日高:してる。みんな「おもしろいおもしろい」って言ってるよ。でも、俺はどのみち(現場には)行けないんで、やるなら勝手にやってくれっていう感じなんだけど。
──「イースター・エッグ」に参加できるのは、老若男女問わず?
日高:子供から大人まで関係ないよね。金も取らないし。
──でも、いい大人が必死になってやってるんですよね?
日高:うん、バカみたいにやってるよ。で、こっちのほうではそれ見て酒呑んで笑ってるの。そういう遊びをボンボコ増やしていこうっていうのはある。

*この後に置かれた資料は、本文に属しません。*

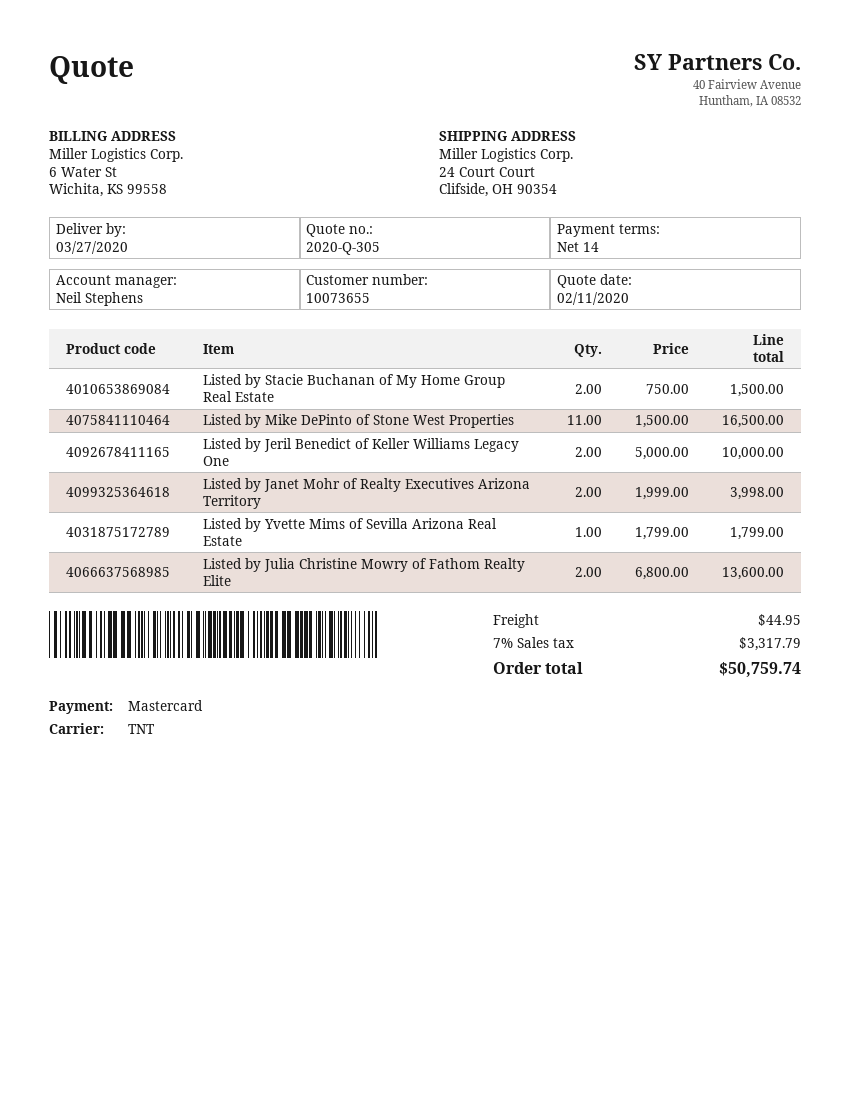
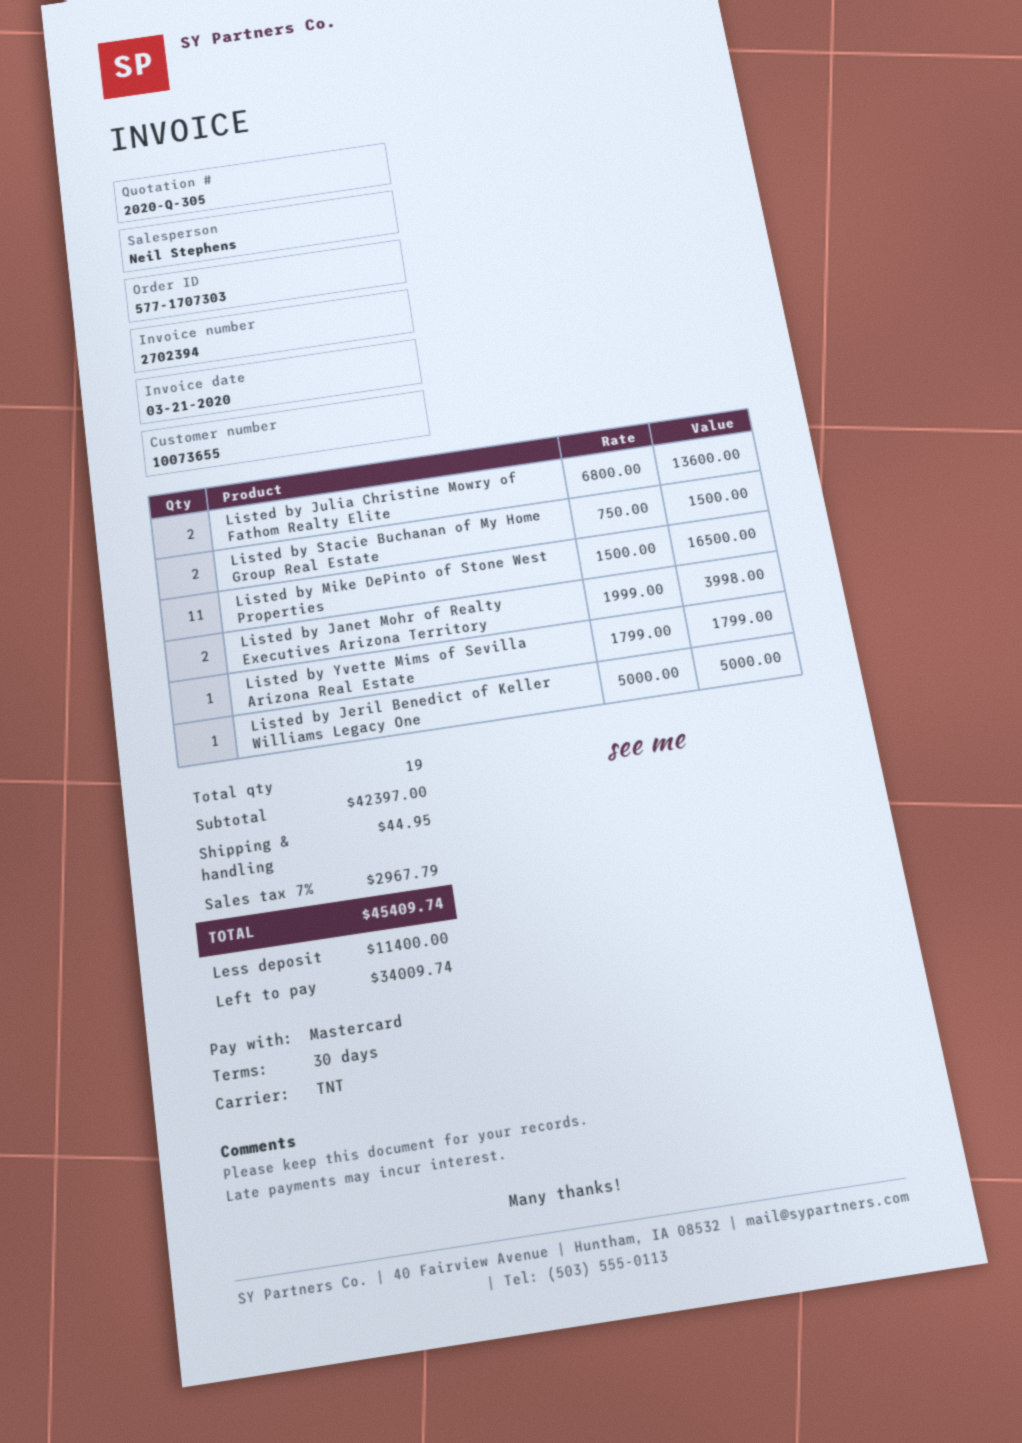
payment terms: 14 days -> 30 days
Listed by Jeril Benedict of Keller Williams Legacy One: 2 x 5000.00 = 10000.00 -> 1 x 5000.00 = 5000.00
tax: 7% = 3317.79 -> 7% = 2967.79
total: 50759.74 -> 45409.74

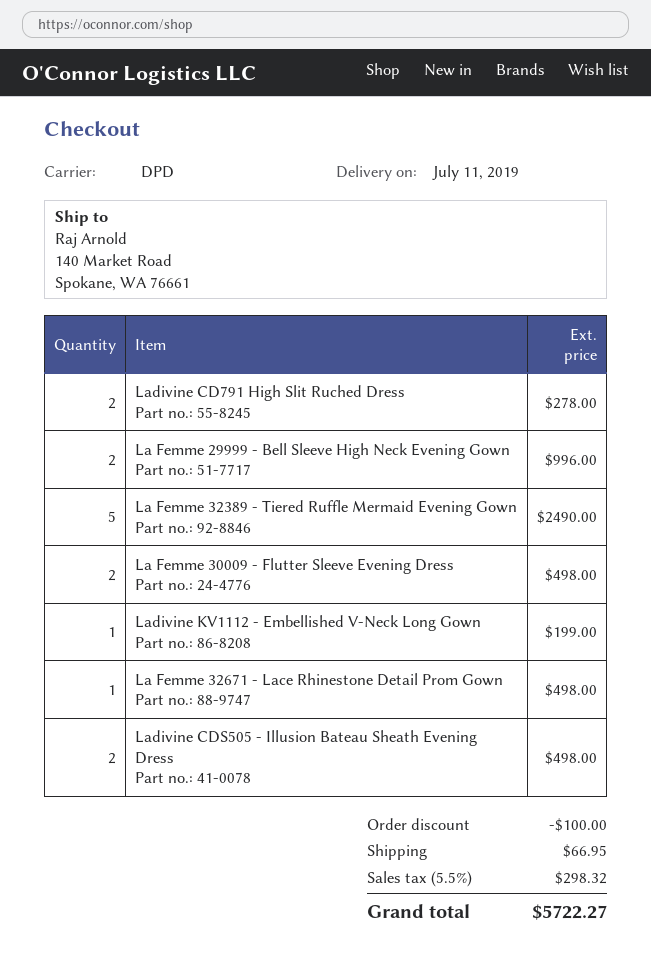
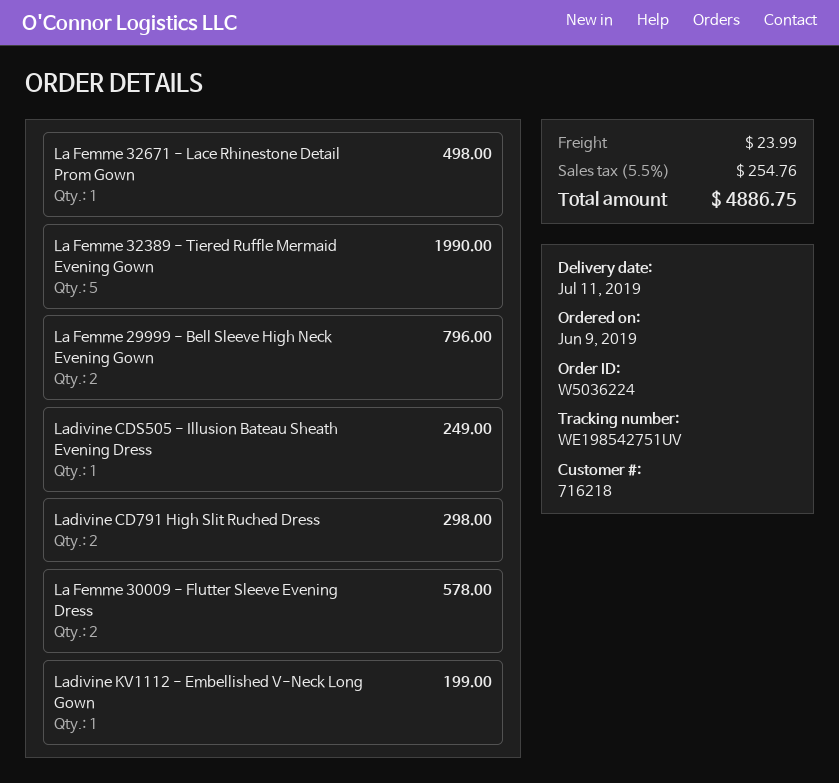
Ladivine CD791 High Slit Ruched Dress: 2 for 278.00 -> 2 for 298.00
La Femme 29999 - Bell Sleeve High Neck Evening Gown: 2 for 996.00 -> 2 for 796.00
La Femme 32389 - Tiered Ruffle Mermaid Evening Gown: 5 for 2490.00 -> 5 for 1990.00
La Femme 30009 - Flutter Sleeve Evening Dress: 2 for 498.00 -> 2 for 578.00
Ladivine CDS505 - Illusion Bateau Sheath Evening Dress: 2 for 498.00 -> 1 for 249.00
discount: 100.00 -> none
shipping: 66.95 -> 23.99
tax: 5.5% = 298.32 -> 5.5% = 254.76
total: 5722.27 -> 4886.75

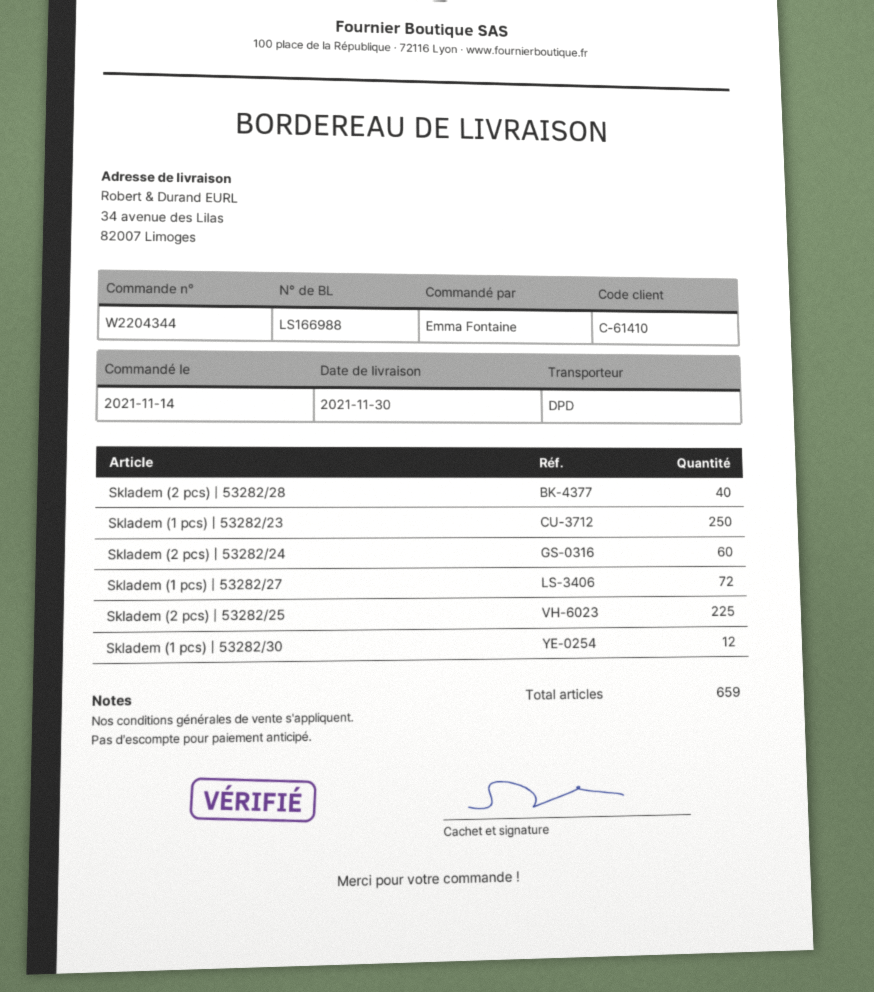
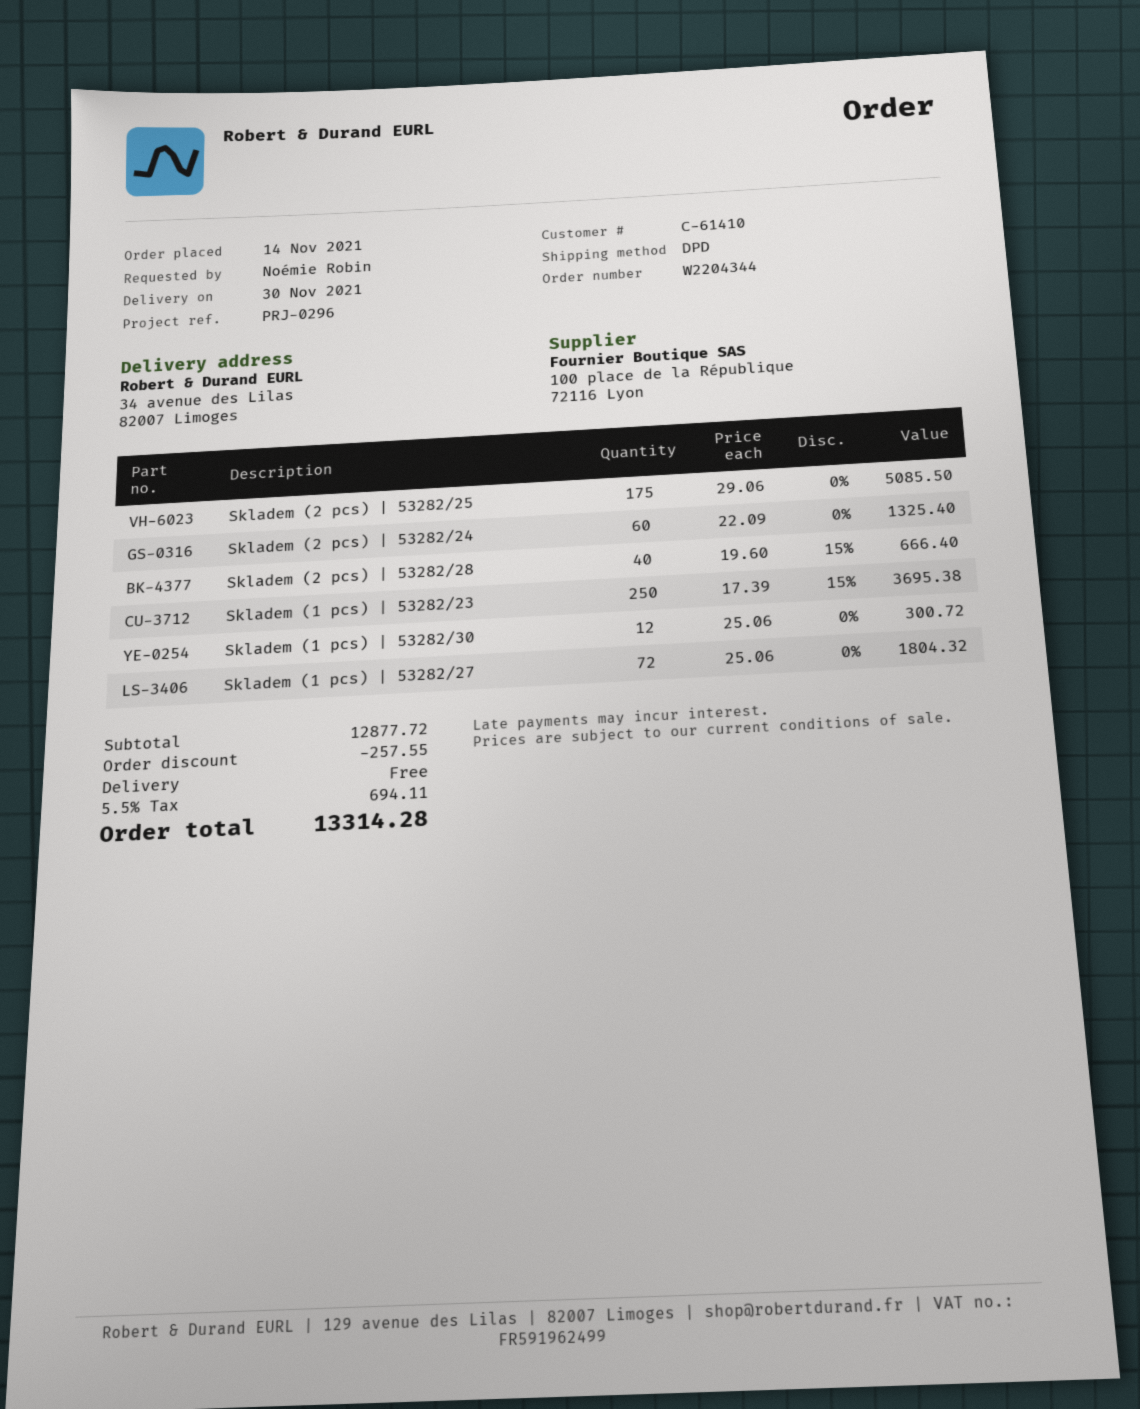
ordered by: Emma Fontaine -> Noémie Robin
Skladem (2 pcs) | 53282/25: 225 -> 175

──「フジロック版イースター・エッグ」の優勝者には、どんな特典があるんですか?
日高:なんもないよ。笑い者になるよ(笑)、「バカだねぇ、こいつ」って。
──ぶはは(笑)。最高にバカバカしいですね。
日高:「お祭り」って言ったけど、要は楽しめればいい。泥んこまみれでいい。一番最初にフジロックをやるときにキャッチフレーズを考えてくれって言われて「不便を楽しめ」と言ったけど、すごい便利な社会の中で「無駄」って結構おもしろいことだと思っているんだよ。だからフジロック自体も無駄って言えば無駄だよね。東京ドームあたりでやっちゃったほうが早いし便利だもんな。でもそんなの面白くもクソもない。だから面白いことをみんなで考えるんだ。